Work task:
Each line below either holds the string "spacing" or doesn't. Count those that do and give only the number.

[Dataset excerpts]
[Start of Attachment]

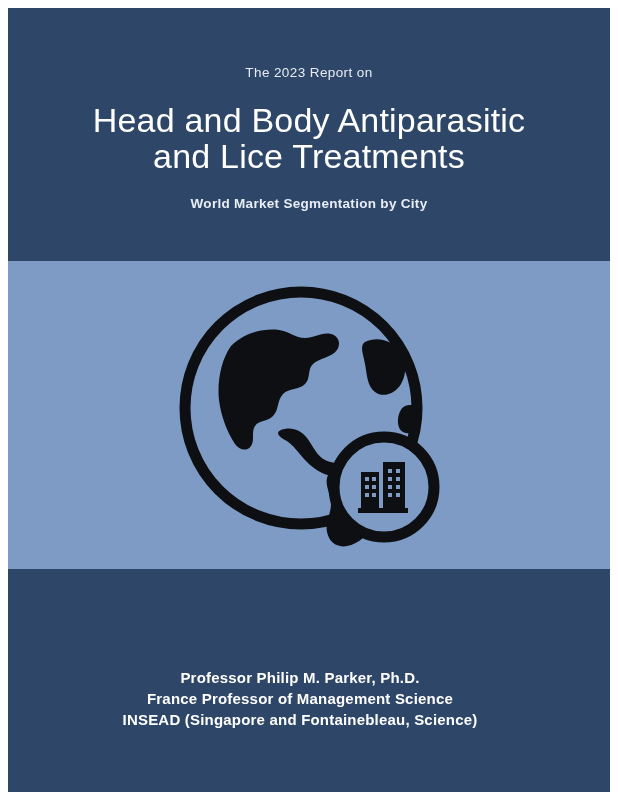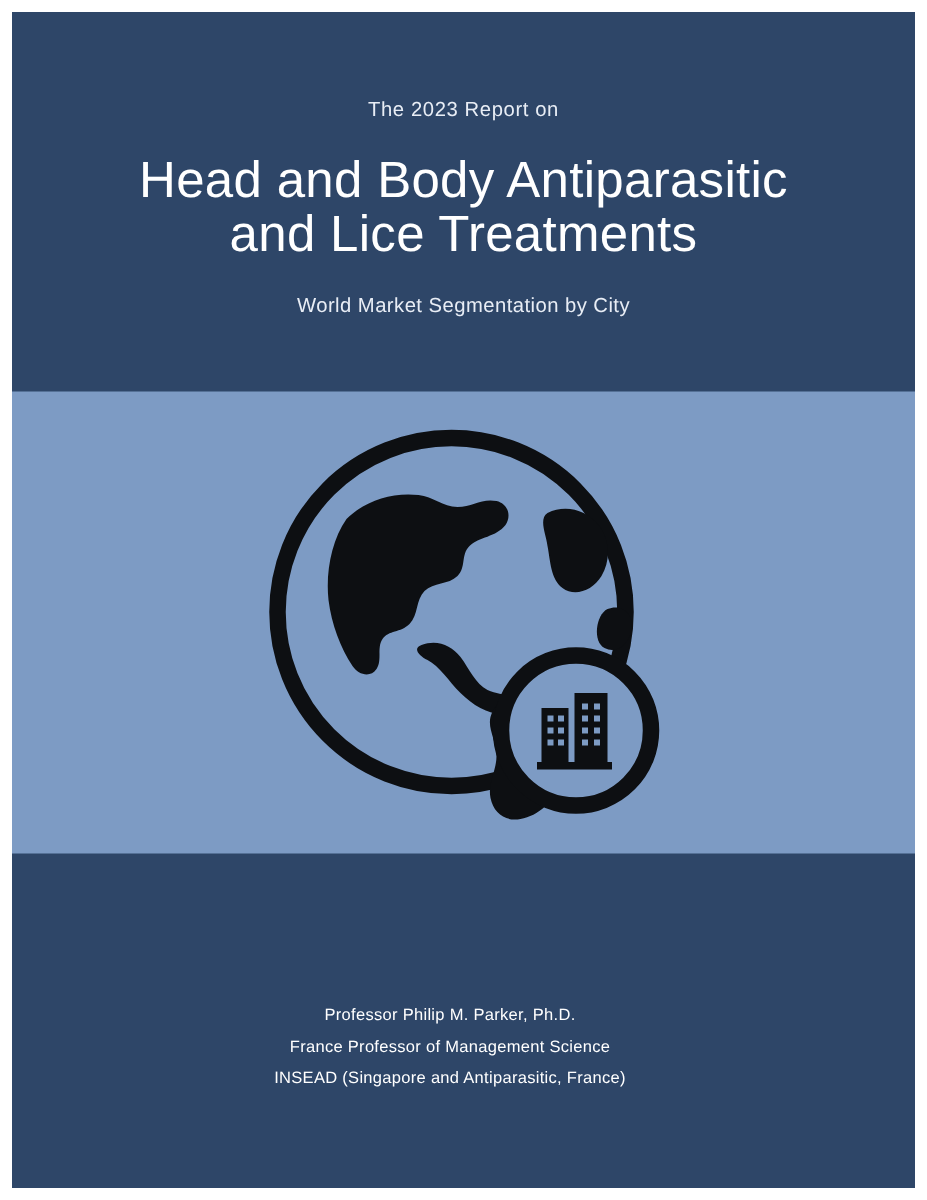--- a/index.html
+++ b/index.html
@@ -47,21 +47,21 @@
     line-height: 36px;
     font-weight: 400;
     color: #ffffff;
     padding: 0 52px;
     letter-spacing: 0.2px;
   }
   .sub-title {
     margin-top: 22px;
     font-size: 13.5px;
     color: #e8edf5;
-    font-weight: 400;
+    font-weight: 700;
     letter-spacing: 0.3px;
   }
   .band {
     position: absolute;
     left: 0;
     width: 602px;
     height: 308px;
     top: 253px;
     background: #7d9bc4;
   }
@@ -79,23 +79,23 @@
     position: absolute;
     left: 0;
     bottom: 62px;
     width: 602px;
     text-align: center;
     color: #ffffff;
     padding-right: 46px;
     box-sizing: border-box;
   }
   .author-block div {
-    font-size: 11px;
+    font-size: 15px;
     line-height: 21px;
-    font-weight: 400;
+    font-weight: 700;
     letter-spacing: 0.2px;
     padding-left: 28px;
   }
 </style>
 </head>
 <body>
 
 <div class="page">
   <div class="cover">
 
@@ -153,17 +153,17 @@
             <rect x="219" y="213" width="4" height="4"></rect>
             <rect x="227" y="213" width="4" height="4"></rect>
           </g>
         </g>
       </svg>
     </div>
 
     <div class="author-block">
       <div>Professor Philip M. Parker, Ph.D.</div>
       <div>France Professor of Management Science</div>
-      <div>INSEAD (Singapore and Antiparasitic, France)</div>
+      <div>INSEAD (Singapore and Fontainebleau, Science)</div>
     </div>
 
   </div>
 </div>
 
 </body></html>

[End of Attachment]
[Start of Attachment]

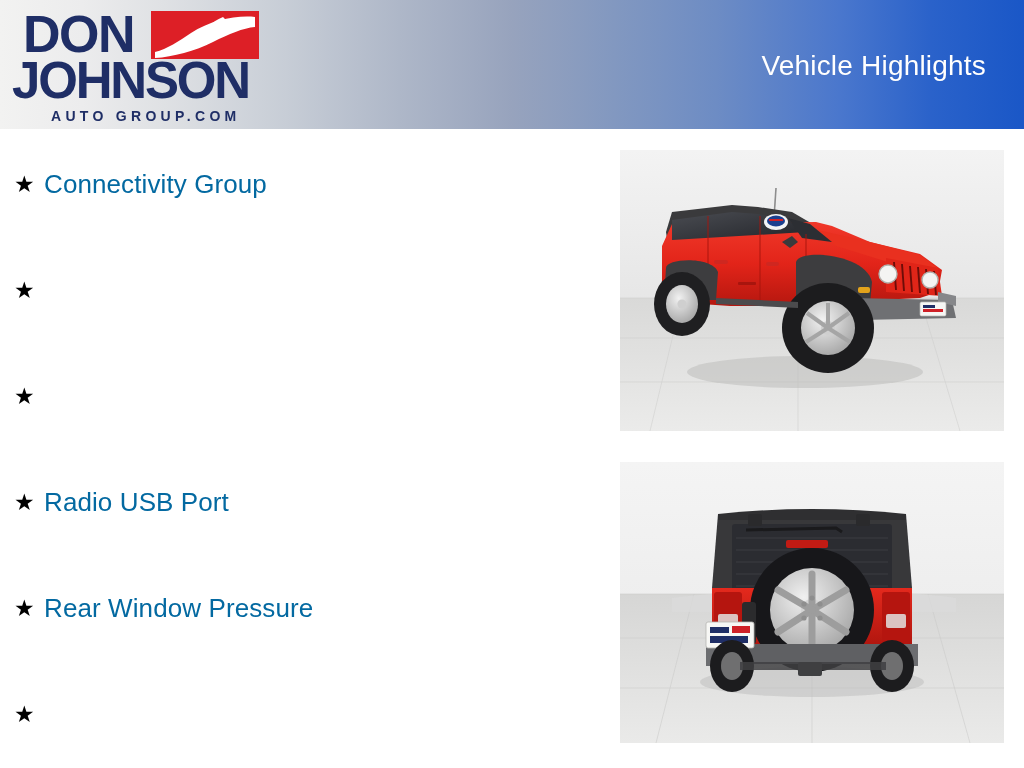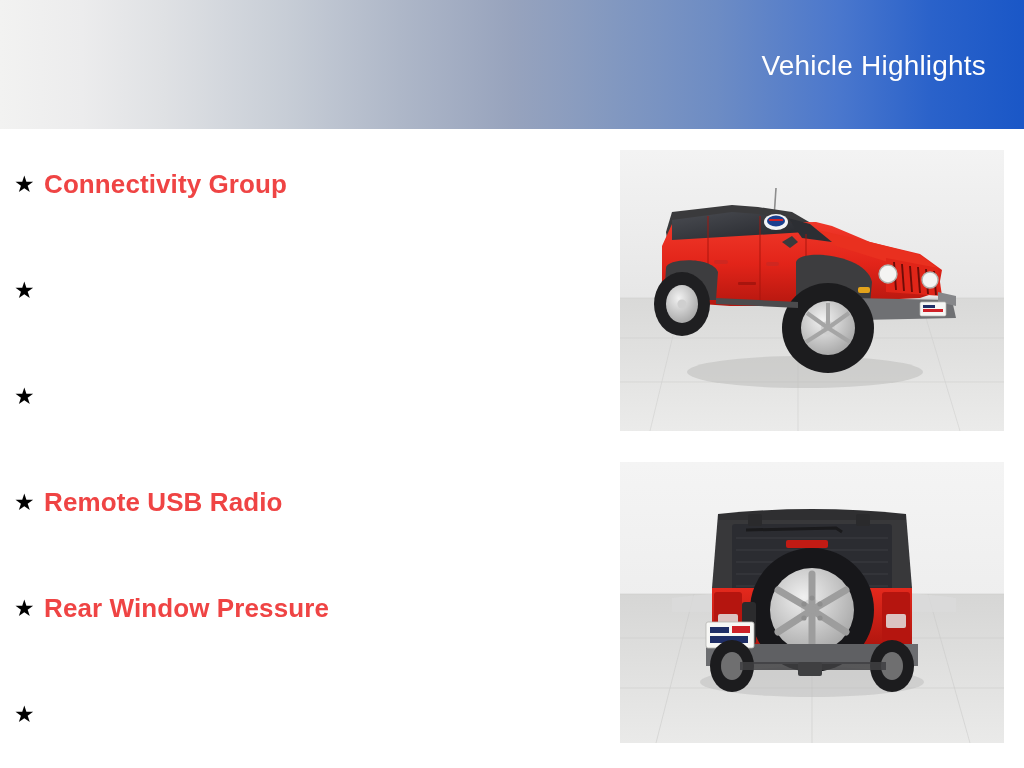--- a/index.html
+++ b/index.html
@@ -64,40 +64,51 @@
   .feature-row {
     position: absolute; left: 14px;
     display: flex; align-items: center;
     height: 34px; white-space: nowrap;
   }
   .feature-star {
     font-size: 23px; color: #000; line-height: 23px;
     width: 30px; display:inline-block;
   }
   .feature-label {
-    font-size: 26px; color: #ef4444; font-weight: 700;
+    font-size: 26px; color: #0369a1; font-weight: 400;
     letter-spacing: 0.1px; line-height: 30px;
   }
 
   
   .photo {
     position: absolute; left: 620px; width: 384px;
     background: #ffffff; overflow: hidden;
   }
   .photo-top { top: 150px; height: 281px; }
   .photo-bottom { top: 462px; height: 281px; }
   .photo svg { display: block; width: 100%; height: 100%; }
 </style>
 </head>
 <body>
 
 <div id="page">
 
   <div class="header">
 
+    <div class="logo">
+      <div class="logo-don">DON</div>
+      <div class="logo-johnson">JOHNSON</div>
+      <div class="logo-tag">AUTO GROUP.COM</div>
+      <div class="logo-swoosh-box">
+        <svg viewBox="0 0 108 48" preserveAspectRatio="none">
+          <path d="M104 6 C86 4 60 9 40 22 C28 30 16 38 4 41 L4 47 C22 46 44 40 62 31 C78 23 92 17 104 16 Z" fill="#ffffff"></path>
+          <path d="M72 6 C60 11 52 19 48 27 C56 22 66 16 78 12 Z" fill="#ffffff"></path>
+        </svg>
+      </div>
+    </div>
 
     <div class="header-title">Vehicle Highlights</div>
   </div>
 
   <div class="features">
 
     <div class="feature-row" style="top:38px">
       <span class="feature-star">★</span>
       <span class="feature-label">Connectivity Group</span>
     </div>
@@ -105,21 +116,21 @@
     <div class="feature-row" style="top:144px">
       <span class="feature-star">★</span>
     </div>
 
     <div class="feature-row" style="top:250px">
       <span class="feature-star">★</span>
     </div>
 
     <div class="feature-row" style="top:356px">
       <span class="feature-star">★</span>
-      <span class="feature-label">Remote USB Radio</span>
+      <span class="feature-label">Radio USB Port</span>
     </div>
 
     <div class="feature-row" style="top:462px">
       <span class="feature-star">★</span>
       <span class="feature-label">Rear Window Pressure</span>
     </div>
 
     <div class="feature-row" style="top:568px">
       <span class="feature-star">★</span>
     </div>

[End of Attachment]
[Start of Attachment]

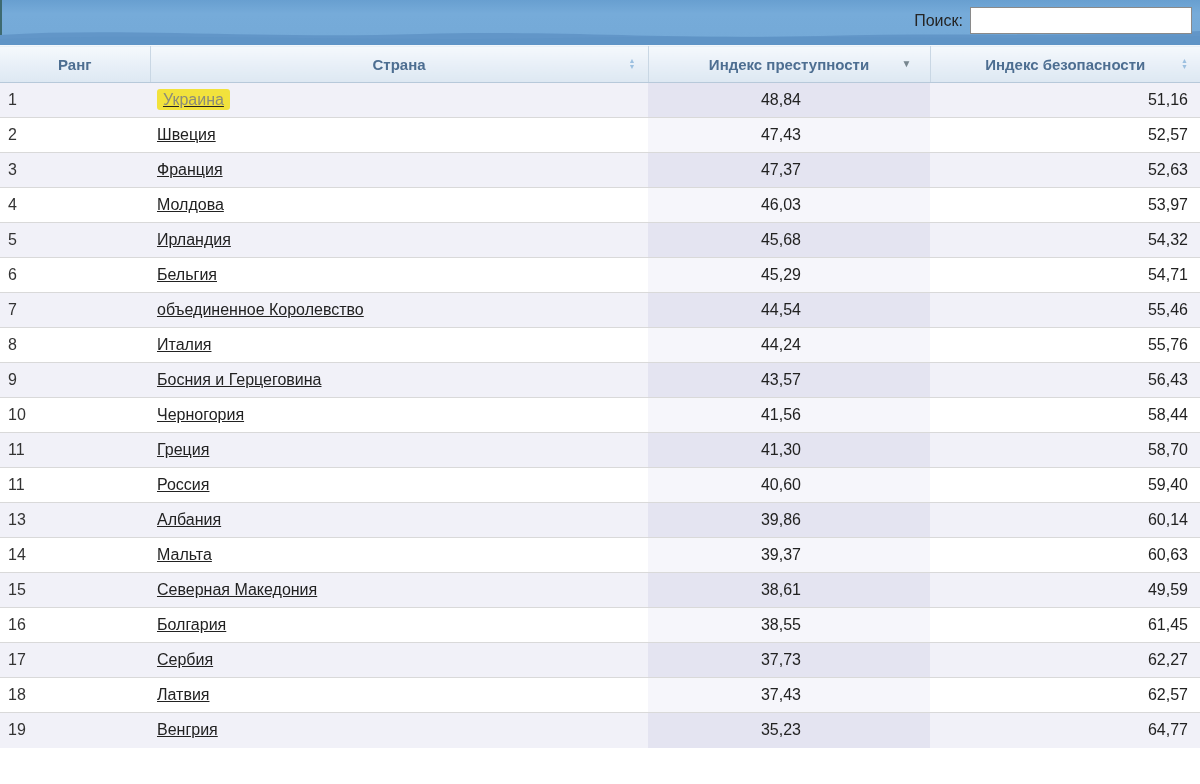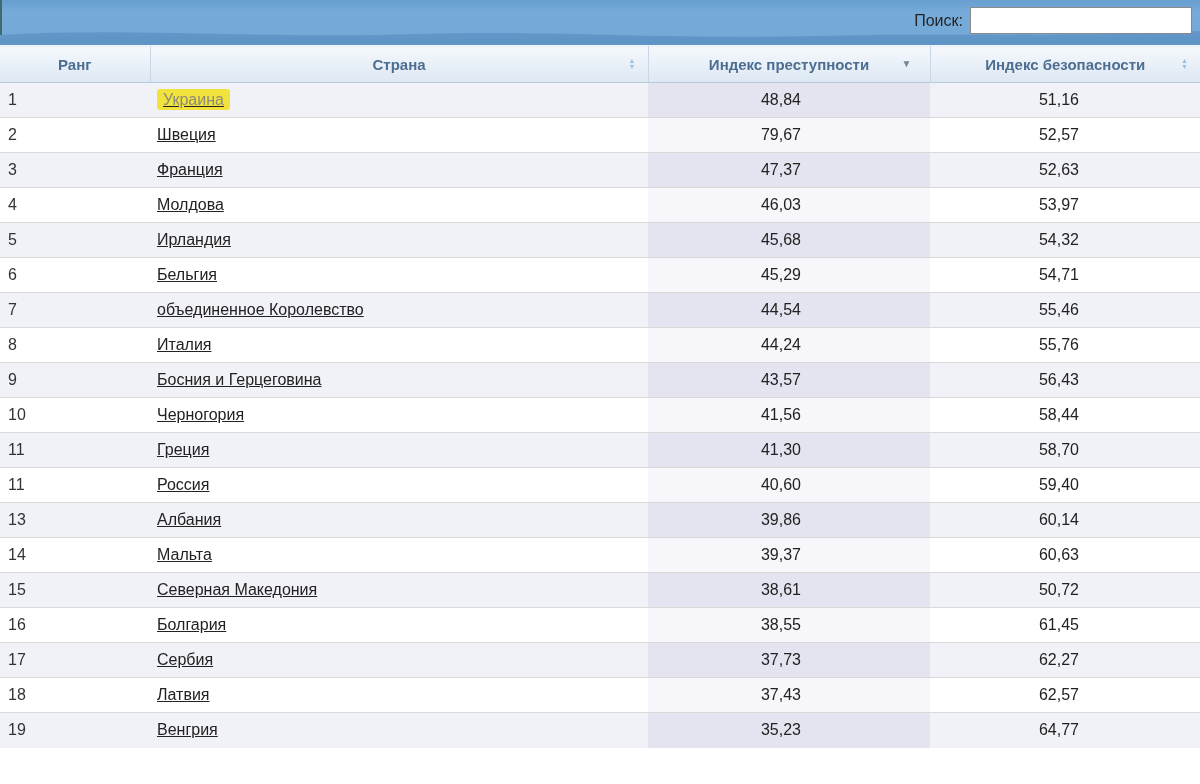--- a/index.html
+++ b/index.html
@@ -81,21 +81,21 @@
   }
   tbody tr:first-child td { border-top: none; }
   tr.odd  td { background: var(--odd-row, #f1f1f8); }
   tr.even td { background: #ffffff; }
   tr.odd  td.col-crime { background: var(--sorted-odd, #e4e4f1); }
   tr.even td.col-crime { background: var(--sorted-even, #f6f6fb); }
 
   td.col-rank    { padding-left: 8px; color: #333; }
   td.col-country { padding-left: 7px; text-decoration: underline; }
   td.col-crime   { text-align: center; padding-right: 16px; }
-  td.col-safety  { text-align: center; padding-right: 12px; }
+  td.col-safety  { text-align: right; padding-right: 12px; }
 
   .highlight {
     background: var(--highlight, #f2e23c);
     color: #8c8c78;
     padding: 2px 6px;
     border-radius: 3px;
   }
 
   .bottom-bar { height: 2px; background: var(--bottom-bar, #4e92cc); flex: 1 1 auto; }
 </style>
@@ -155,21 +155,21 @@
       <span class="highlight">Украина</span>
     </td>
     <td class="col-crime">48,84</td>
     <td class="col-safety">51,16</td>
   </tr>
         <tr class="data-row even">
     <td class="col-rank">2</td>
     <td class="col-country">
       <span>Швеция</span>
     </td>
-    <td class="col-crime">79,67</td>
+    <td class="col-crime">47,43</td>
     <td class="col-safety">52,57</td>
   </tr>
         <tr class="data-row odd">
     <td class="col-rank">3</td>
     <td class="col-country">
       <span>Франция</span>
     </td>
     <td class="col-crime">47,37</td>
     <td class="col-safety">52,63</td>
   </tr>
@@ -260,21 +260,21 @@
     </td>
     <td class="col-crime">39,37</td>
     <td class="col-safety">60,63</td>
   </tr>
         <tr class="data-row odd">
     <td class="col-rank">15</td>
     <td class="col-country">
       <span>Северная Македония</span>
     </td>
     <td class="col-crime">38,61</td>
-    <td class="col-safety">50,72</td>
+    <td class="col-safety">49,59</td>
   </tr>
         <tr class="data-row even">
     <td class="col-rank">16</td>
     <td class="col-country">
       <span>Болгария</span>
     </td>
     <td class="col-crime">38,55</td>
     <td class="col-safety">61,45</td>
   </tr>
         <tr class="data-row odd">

[End of Attachment]

The answer:
4